La Hermana Carolina ha sido un verdadero faro de amor y dedicación en nuestra Congregación. Quienes tuvimos la fortuna de conocerla, recordamos su espíritu incansable y su excepcional habilidad para transformar cada espacio en un verdadero hogar. Con manos expertas y un ingenio admirable, era capaz de solventar las necesidades prácticas de nuestras casas, haciendo de cada reparación un acto de amor y servicio. Su destreza era tal que asumía personalmente las mejoras y mantenimientos, asegurando siempre el bienestar de todas y todos.
En cada Navidad, su creatividad se manifestaba en los entrañables Belenes que con tanto esmero preparaba en la Residencia de Madrid, un gesto que iluminaba los corazones de residentes y visitantes por igual.
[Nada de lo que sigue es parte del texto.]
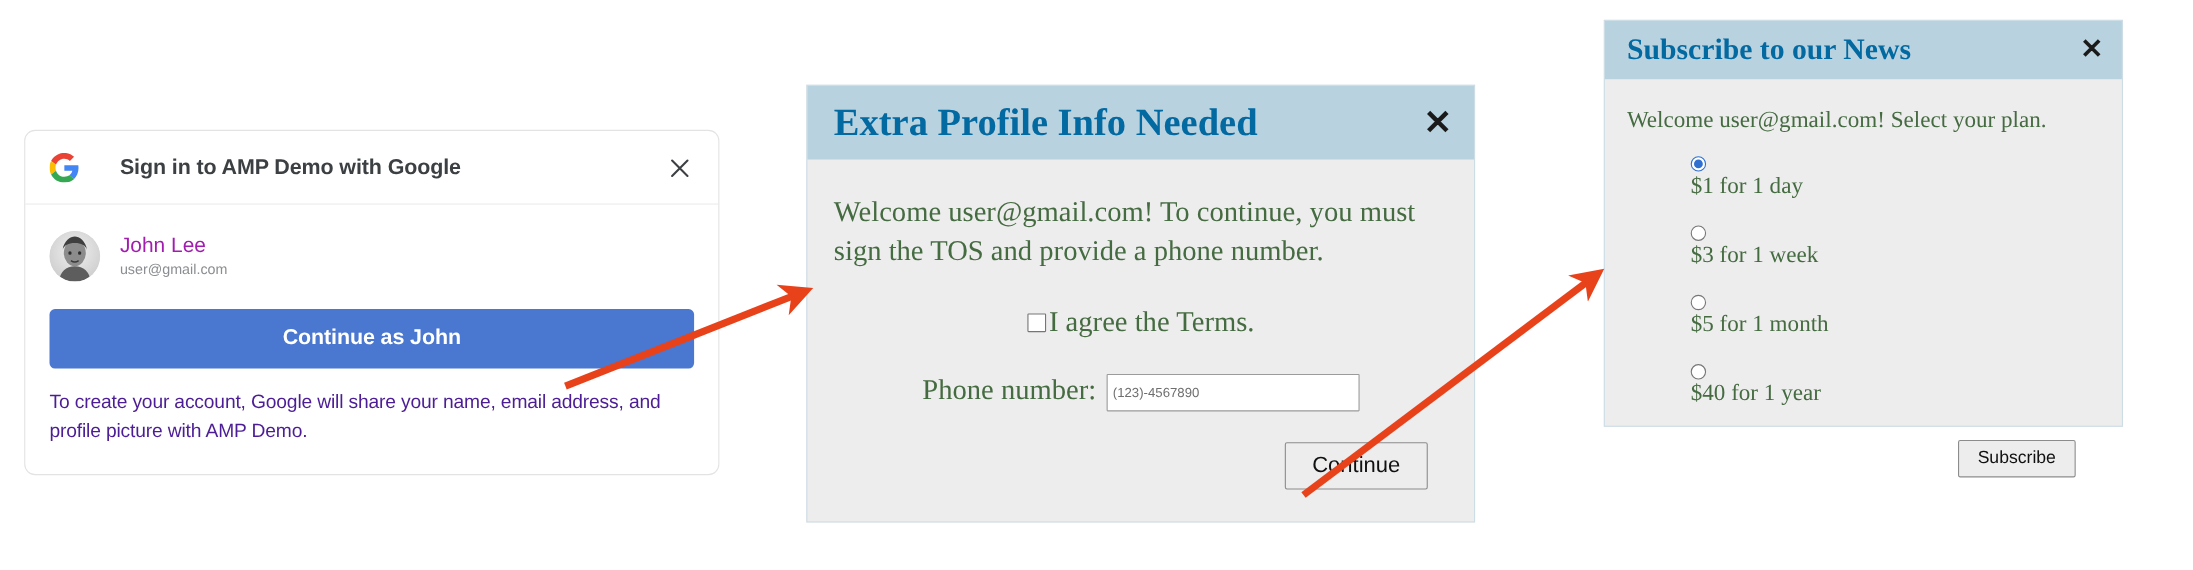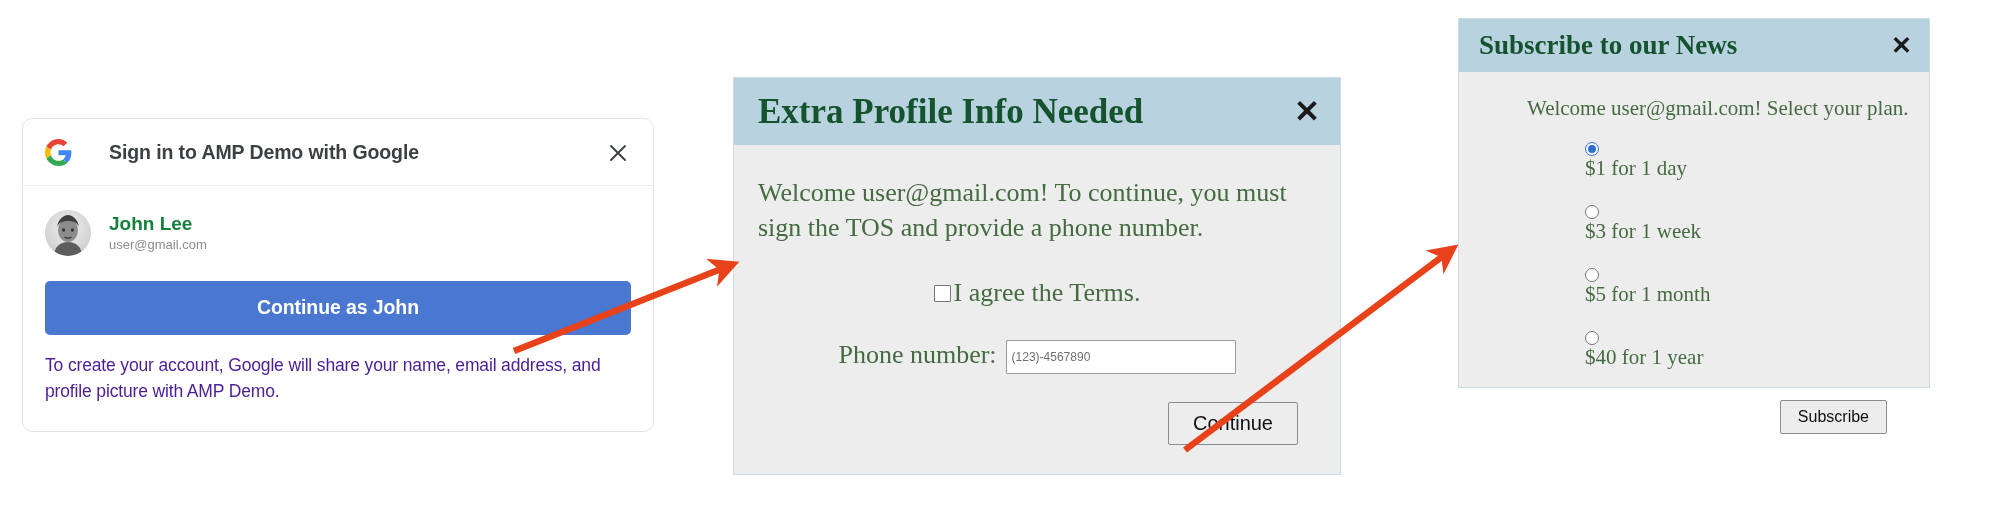"Subscribe to our News" .dlg-title-text { color: #14532d -> #0369a1 }
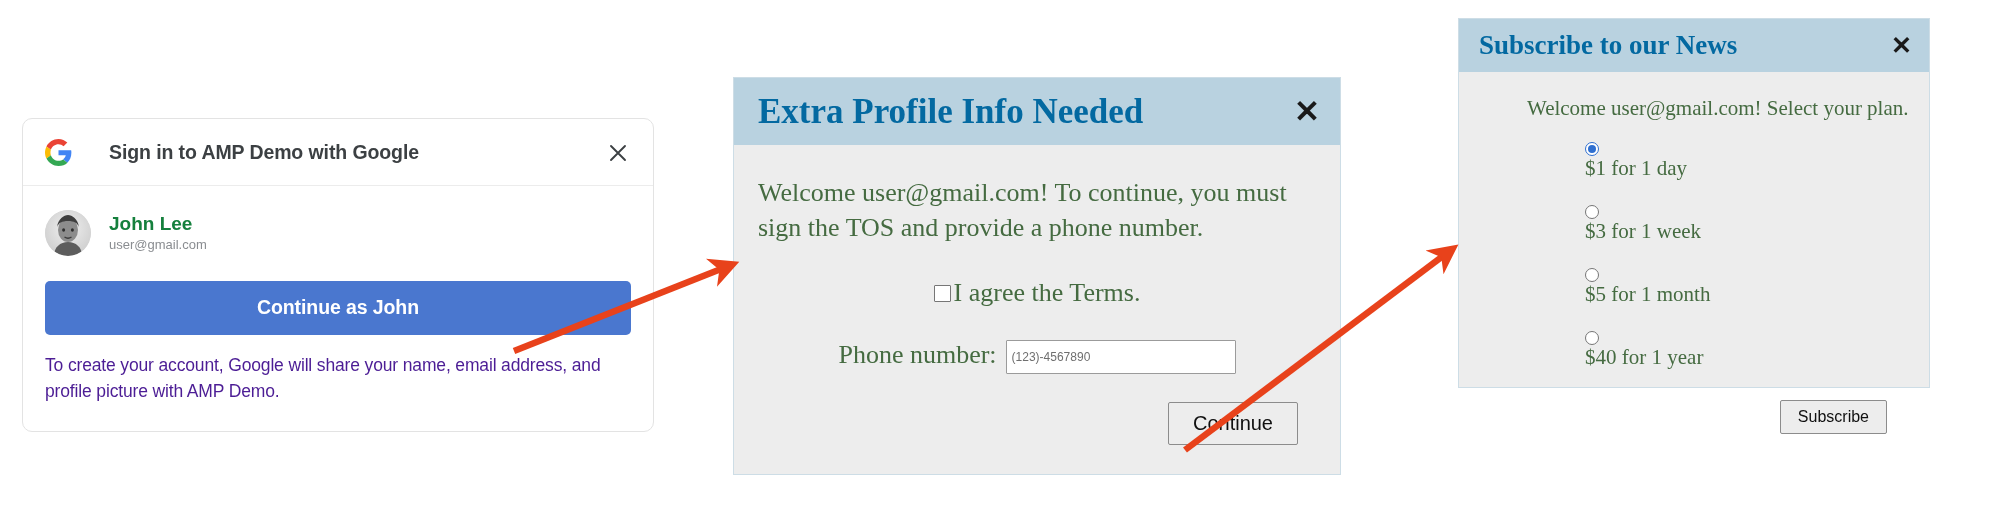"Welcome user@gmail.com! Select your" #dlg-subscribe .dlg-body { margin-left: 48px -> none }
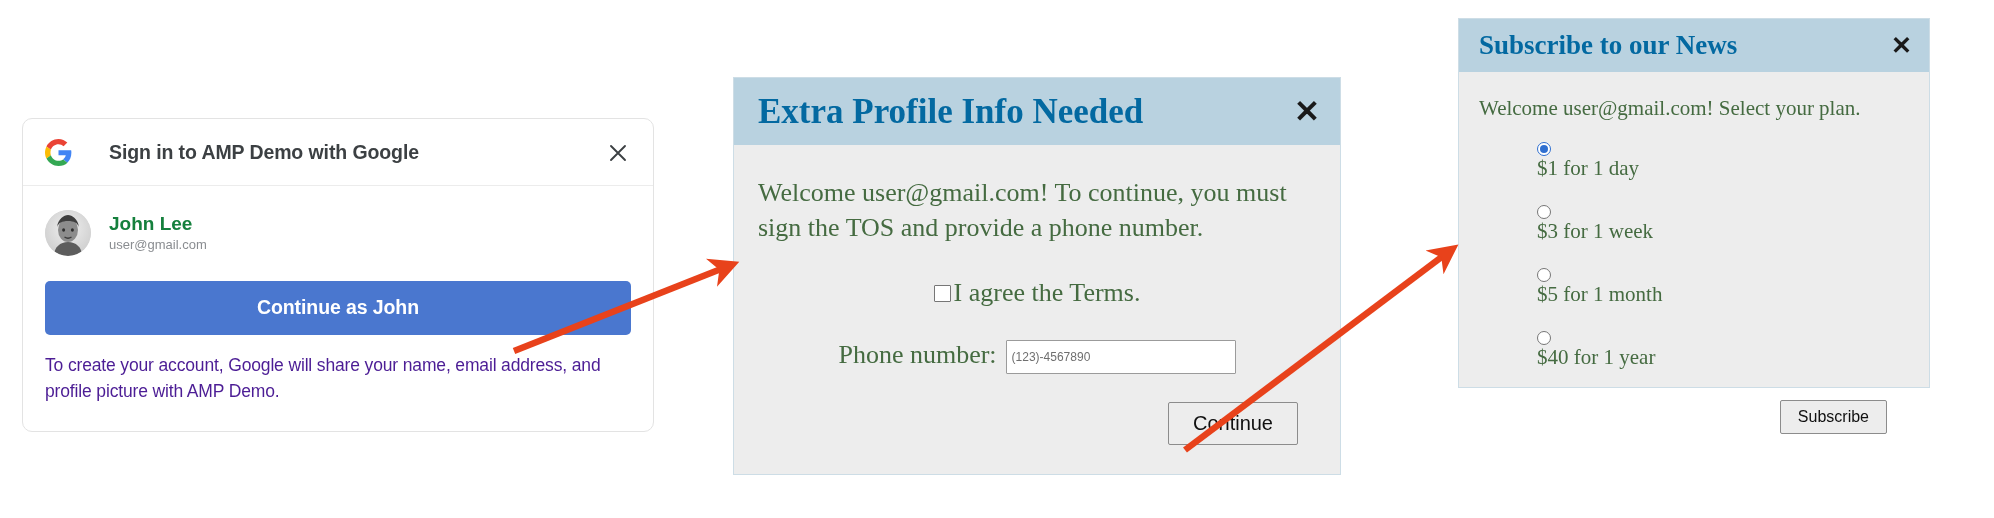"John Lee" .g-name { color: #15803d -> #a21caf; font-weight: 700 -> 400 }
En su labor en la recepción, la Hermana Carolina era el rostro de la hospitalidad que nos caracteriza: siempre dispuesta con una sonrisa cálida y una palabra amable para cada persona que cruzaba la puerta. Su presencia irradiaba una generosidad sin límites y un cariño auténtico, que hacía sentir a todas acogidas y valoradas.
La vida de la Hermana Carolina fue un constante testimonio de amor incondicional y entrega hospitalaria. Su ausencia deja un vacío en nuestros corazones, pero su legado de servicio, alegría y esa capacidad tan particular de cuidar hasta el último detalle, permanecerá vivo en la memoria de cada lugar donde dejó su huella.
Damos gracias a Dios por el don de su vida y por haberla tenido entre nosotras. Que el Señor la reciba en su Paz eterna.